We were talking about rendering - not training. Have I misunderstood your point?

godelski · on Dec 9, 2023

Yes. This is a trained ML model.

TensorRT is a Nvidia too that actually tries to automatically create for you an optimized version of your network. You can usually expect to see a good 25% speedup, if not even up to 100%. It's only for inference though. There's other tools like triton that will also get you massive inference improvements. These are directly related to the FPS of course.

The optimization has two aspects to it really. One is about speed and the other is about performance. We can probably expect that this model is developed in pytorch. That's going to be far from as memory efficient as well as speed efficient as one could expect given proper tuning. See LLaMa CPP for an example of this. Additionally, there are many optimizations related to stability of models which enable such things as reduced precision, be that fp16, fp8, 4 bit quantization, or the 2 bit quantization that's currently sitting on the front page. If you don't need to compute over as large of a precision value you can get really good boosts in inference.

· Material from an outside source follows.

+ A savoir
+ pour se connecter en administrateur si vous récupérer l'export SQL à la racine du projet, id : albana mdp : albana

Now about the hyper-parameters. That's what defines how the model gets into its state. Yes, there's stochastic to models and retraining them with all things equal can end up with different results (see Seed Lottery), but there's also things you can adjust. Unfortunately most people tune these parameters based on a search for the best result on a test dataset which is statistically improper as it leads to data leakage (you are the one leaking data into the model despite it never seeing test data). This is typically going to lead to overfitting in the generalized domain even if you don't see a change in validation performance. You'll never see this though unless you actually get hands on or test in zero to few shot learning situations, but people even do this improperly and so yeah. But what are you going to do, if you can't get your results out because you'll get rejected for not doing the improper thing, you can't blame anyone for doing it, only the judges. I wish at least the practitioners would learn this because it really affects the products.

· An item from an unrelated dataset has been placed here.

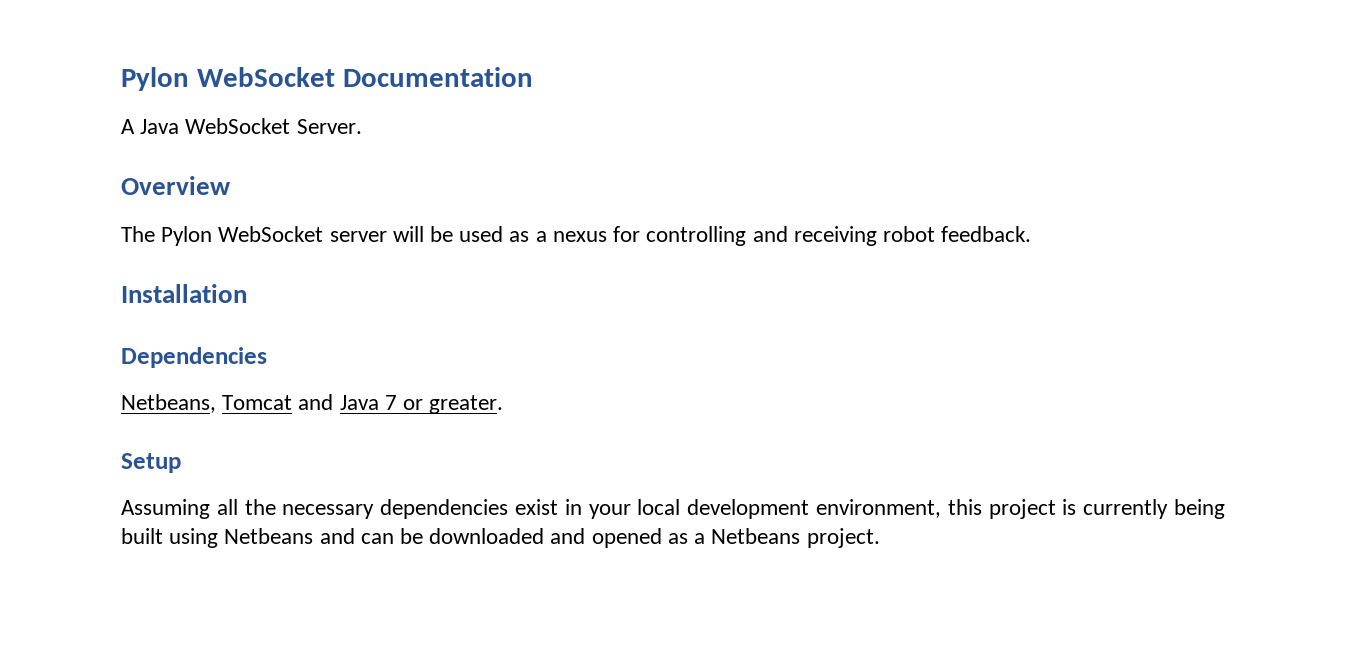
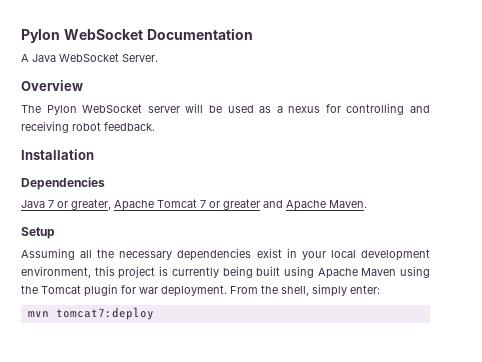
- Netbeans, Tomcat and Java 7 or greater.
+ Java 7 or greater, Apache Tomcat 7 or greater and Apache Maven.
- Assuming all the necessary dependencies exist in your local development environment, this project is currently being built using Netbeans and can be downloaded and opened as a Netbeans project.
+ Assuming all the necessary dependencies exist in your local development environment, this project is currently being built using Apache Maven using the Tomcat plugin for war deployment. From the shell, simply enter:
+ mvn tomcat7:deploy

Still, my main point is that even without doing this the search spaces for these hyper-parameters is quite large. If you're unfamiliar, hyper-parameters are quite a vague term and can range from the more obvious like learning rate, model depth, width, optimizers to even more abstract levels such as a sub network (like the unet in this one), to activation functions, data augmentations, normalization methods, initializations, cost functions, and more. If you are familiar, sorry. The big labs spend a significant amount of time tuning these because if you have big models and big (high quality) data, you can really get them to fit almost anything. But smaller models and smaller data, you have to be more careful about your design choices. Considering the hardware they are mentioning and the times they used to train, we can absolutely assume that even the more obvious parameters like lr, lr scheduler, and weight decay are non-optimal. Small labs are generally not doing grid search or really any good search because you don't have the capacity to do this. But the training matters, actually a lot. Model only does 2k? Who says? The authors didn't train it on 8k images or to produce 8k images. It's an open question if it can do that. Can it be adapted to 4-bit quantization to significantly increase throughput or is there instabilities?

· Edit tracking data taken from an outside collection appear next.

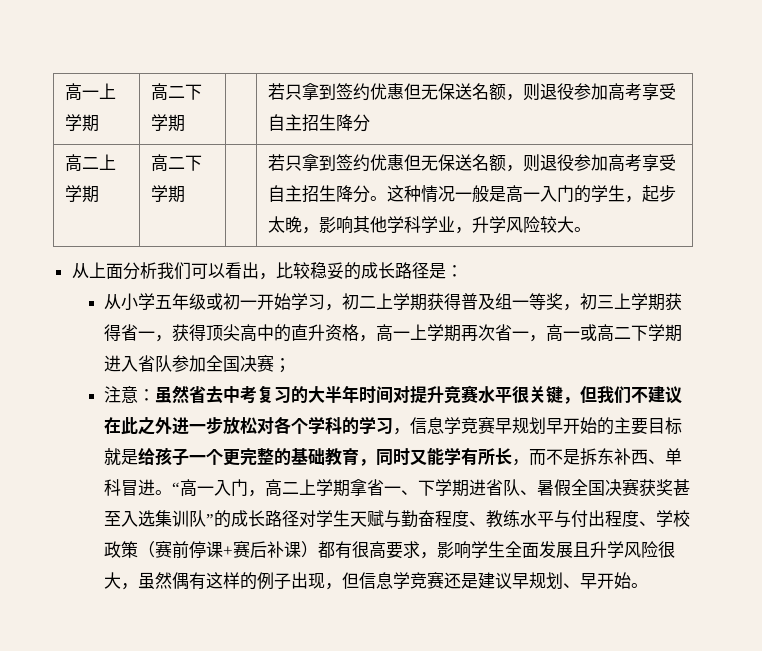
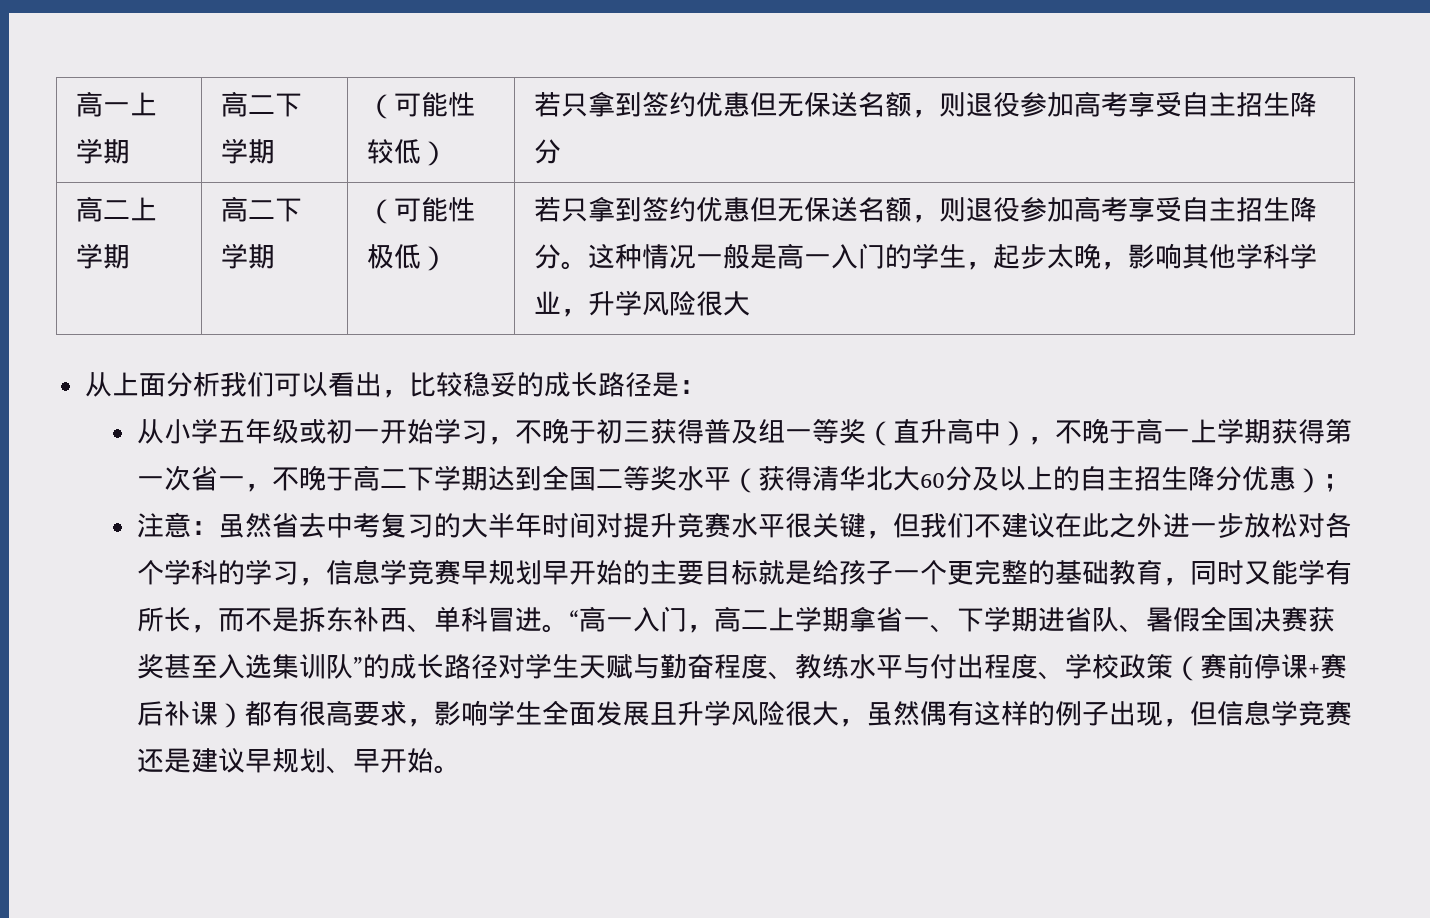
- 高一上学期 | 高二下学期 | | 若只拿到签约优惠但无保送名额，则退役参加高考享受自主招生降分
+ 高一上学期 | 高二下学期 | （可能性较低） | 若只拿到签约优惠但无保送名额，则退役参加高考享受自主招生降分
+ （可能性极低）
- 这种情况一般是高一入门的学生，起步太晚，影响其他学科学业，升学风险较大。
+ 这种情况一般是高一入门的学生，起步太晚，影响其他学科学业，升学风险很大
- 从小学五年级或初一开始学习，初二上学期获得普及组一等奖，初三上学期获得省一，获得顶尖高中的直升资格，高一上学期再次省一，高一或高二下学期进入省队参加全国决赛；
+ 从小学五年级或初一开始学习，不晚于初三获得普及组一等奖（直升高中），不晚于高一上学期获得第一次省一，不晚于高二下学期达到全国二等奖水平（获得清华北大60分及以上的自主招生降分优惠）；

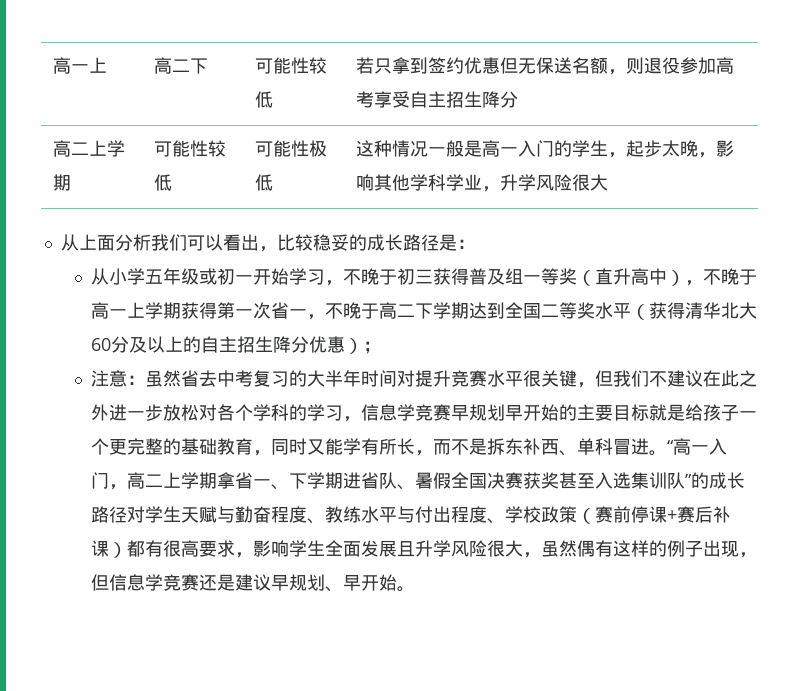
- 高一上学期 | 高二下学期 | （可能性较低） | 若只拿到签约优惠但无保送名额，则退役参加高考享受自主招生降分
+ 高一上 | 高二下 | 可能性较低 | 若只拿到签约优惠但无保送名额，则退役参加高考享受自主招生降分
- 高二下学期 | （可能性极低） | 若只拿到签约优惠但无保送名额，则退役参加高考享受自主招生降分。这种情况一般是高一入门的学生，起步太晚，影响其他学科学业，升学风险很大
+ 可能性较低 | 可能性极低 | 这种情况一般是高一入门的学生，起步太晚，影响其他学科学业，升学风险很大

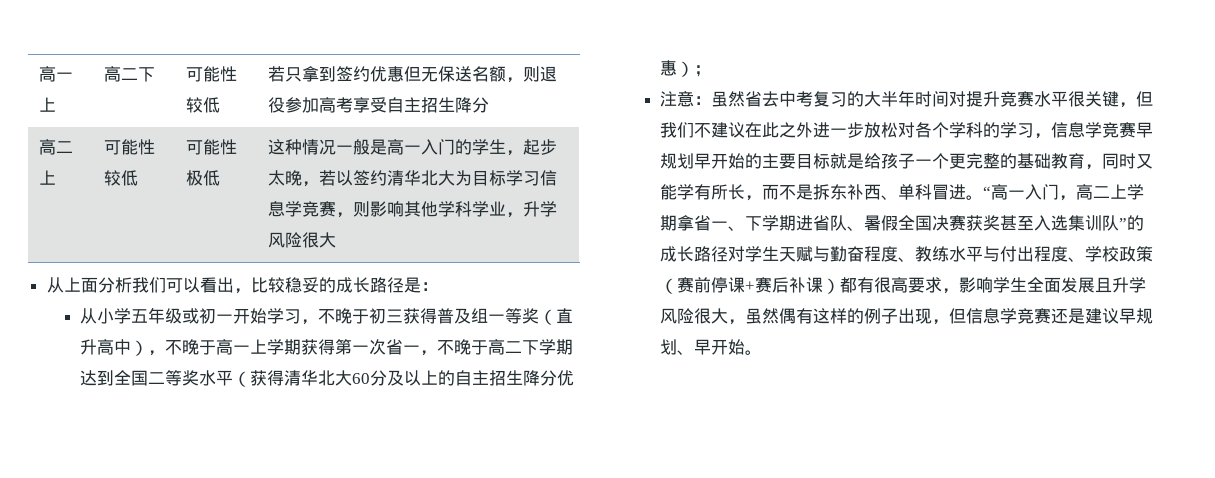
- 高二上学期 | 可能性较低 | 可能性极低 | 这种情况一般是高一入门的学生，起步太晚，影响其他学科学业，升学风险很大
+ 高二上 | 可能性较低 | 可能性极低 | 这种情况一般是高一入门的学生，起步太晚，若以签约清华北大为目标学习信息学竞赛，则影响其他学科学业，升学风险很大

Training and rendering are deeply intertwined, but I am in fact talking about both. The important thing is to keep in mind the context of this work. It is not a final product. Putting it one way, LDM (what Stable Diffusion was built around) was released about this time 2 years ago. The original code is terribly inefficient, the authors unnecessarily double the memory load in their handling of the ema and you're not going to generate a 256x256 image quickly (I recently clocked that at about 1 image a second on an A100). But they developed Stability around it and that model is much better and much faster now. But it took millions of dollars and a few years to do so (and continuing). The general architecture is still the same in spirit but there have been big changes, a lot in training. And those training enable all the distillation for sd-turbo. There's a much bigger picture at play here than just a single paper that has a good result because it's just a stepping stone. If you just saw LDM as the model that couldn't beat a GAN (hell, they even dropped StyleGAN2 results in preference of StyleGAN 1 in some instances!) on just about any metric (quality, throughput (recently clocked StyleGAN2 at about 90fps fwiw), memory) then we wouldn't have Stable Diffusion. That's my point. You need to properly contextualize research, because research isn't the final product. And that contextualization means understanding how to properly evaluate and compare it. Someone mentioned the Facebook one and that's absolutely not a fair comparison. That facebook version trained with 110 cameras and got over 100k frames for each participant, though surprisingly only used 4A100s. But they are fundamentally looking at different things.

So yeah, super-resolution, re-projection, interpolation, etc are things that can make this into a better product but those are techniques better suited for something much more finalized. It's research, it's not even at the pitch to y-combinator stage yet. Don't judge it like it's something Facebook is shipping out into the metaverse tomorrow.